The one mind is always present


Zen practitioners often talk about “Shin” and what is the proper translation for “shin”.  The most common translation is heart-mind, though in the earlier days of translation it was only translated as mind.  The problem being that in the east the discriminative mind resides in the heart and in the west, it resides in the mind.  So if you noticed hand gestures, eastern people point to the heart in speaking of mind and westerners point to the brain.  Interesting!

As Okumura Roshi explains, “Shin is neither heart or mind or both and actually neither.”

Dogen writes a whole fascicle about the meaning of “shin”.  In the Shobogenzo chapter titled Sokushinzebutsu,  Dogen works with the koan from Baso (or Mazu). In a dialogue between Zen master Baso and the monk Daibai in Case 30 of the koan collection, The Gateless Gate:

 Daibai asked Baso, “What is buddha?”
 Baso an­swered, “Mind (shin) here and now is buddha.”

In this Shobogenzo chapter, Dogen rearranges the words to show all the different sides and possibilities of this meaning.  This is a beautiful example of Dogen’s subtle changing of syntax to expound the deeper meaning of traditional Zen phrases.
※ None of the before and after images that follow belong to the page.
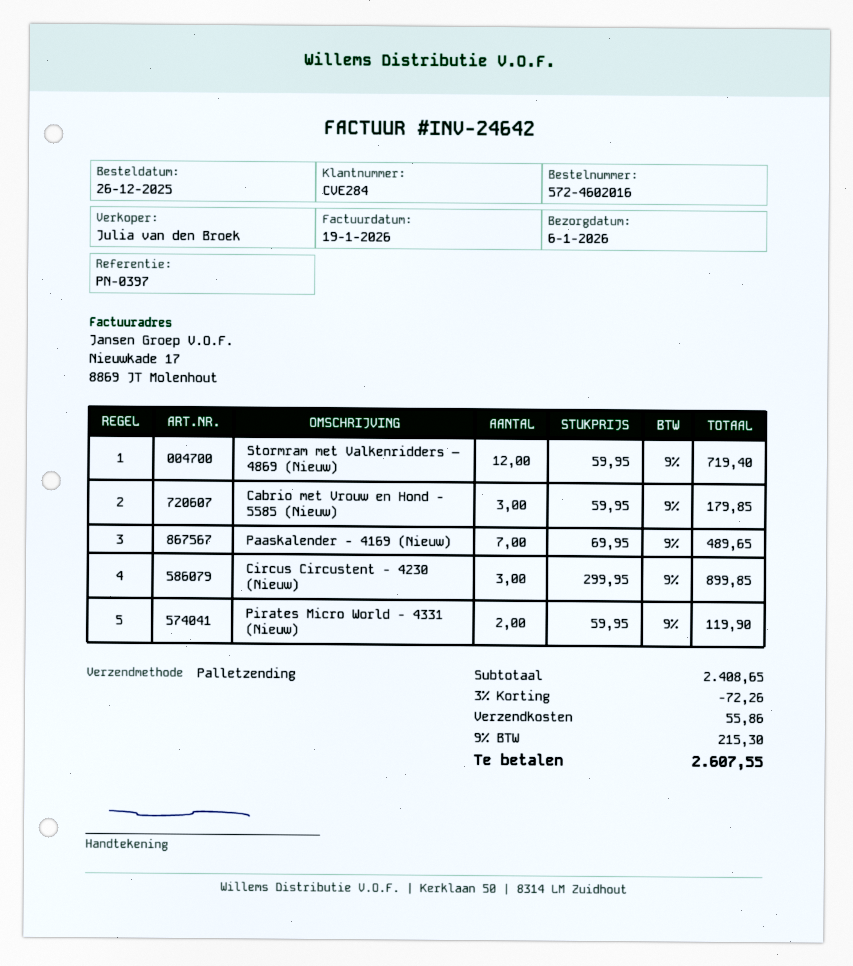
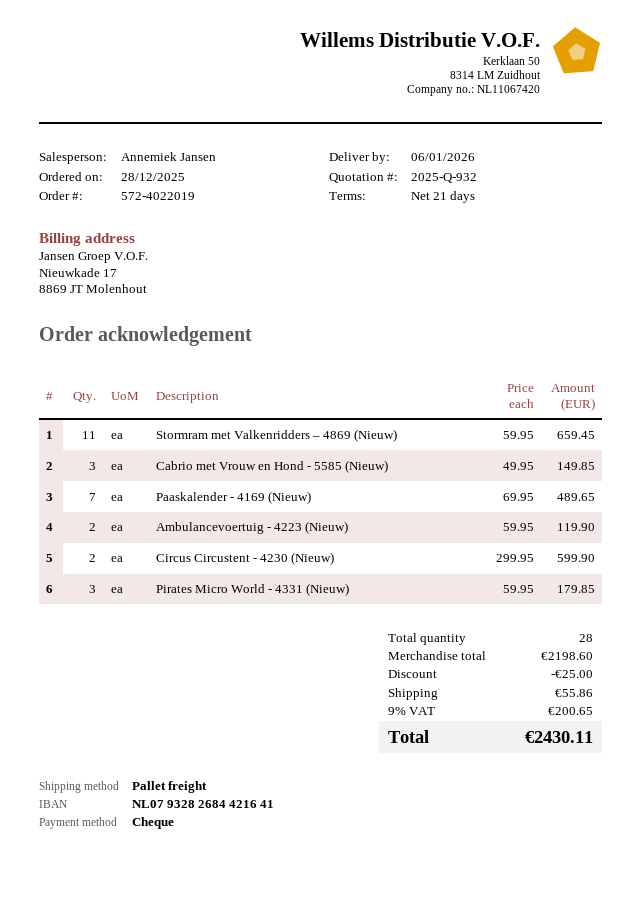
order number: 572-4602016 -> 572-4022019
order date: 2025-12-26 -> 2025-12-28
sales rep: Julia van den Broek -> Annemiek Jansen
Stormram met Valkenridders – 4869 (Nieuw): 12 x 59.95 = 719.40 -> 11 x 59.95 = 659.45
Cabrio met Vrouw en Hond - 5585 (Nieuw): 3 x 59.95 = 179.85 -> 3 x 49.95 = 149.85
Circus Circustent - 4230 (Nieuw): 3 x 299.95 = 899.85 -> 2 x 299.95 = 599.90
Pirates Micro World - 4331 (Nieuw): 2 x 59.95 = 119.90 -> 3 x 59.95 = 179.85
Ambulancevoertuig - 4223 (Nieuw): none -> 2 x 59.95 = 119.90
subtotal: 2408.65 -> 2198.60
discount: 72.26 -> 25.00
tax: 9% = 215.30 -> 9% = 200.65
total: 2607.55 -> 2430.11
1.     Soku shin ze butsu – “mind here and now is Buddha”
2.     Shin soku butsu ze – “the mind which is Buddha is this”
3.     Butsu soku ze shin –“Buddha actually is just the mind”
4.     Ze butsu shin soku – “this Buddha-mind is now here”
5.     Soku shin butsu ze – “Mind-and-buddha here and now is true”
6.     Ze butsu soku shin -  “concrete Buddha is mind here and now

In this chapter dogen expounds that the mind or heart or shin is the one mind that means all dharmas in the entire network of interdependent origination.  And this one mind is authentically transmitted by buddhas and ancestors.  All dharmas are one mind.  It is neither in our heart or our mind but it is the total reality of all space and time inter-related.  Okumura Roshi asks with a smile, “so how do you translate that?”

Keizan’s also has a commentary on the meaning of Mind as represented by the phrase, dropping off body and mind.

“What is body and what is mind?
Finally he said:
“What is this principle, would you like to hear it?
That bright and shiny realm has neither inside nor outside
How can there be any body and mind to drop off.”
This is a radical shift in our thinking about body and mind, heart and mind, and what we think we are “trying to do.” 

Each of these variation of syntax, help us to allow our minds to enlarge, to soften, to not hold on to solidity or concreteness and to live in the moment, dropping our conceptualization of what is happening.  To drop off our conceptualization of heart-mind and just to be in “suchness” is extremely important to understanding practice-realization.  We do not hook or link what is expressing itself in the moment to our conceptual projection or imputation of what we think is happening. What we think is usually dualistic.  Instead, we can sink down into the energetic experience of this moment, right in the middle of the paradox of karma and immediacy, history and universality.  This is the wholeness of the present moment where form and emptiness are dancing together in one great melody –heart/mind or the One Mind, not divided or separated out through language.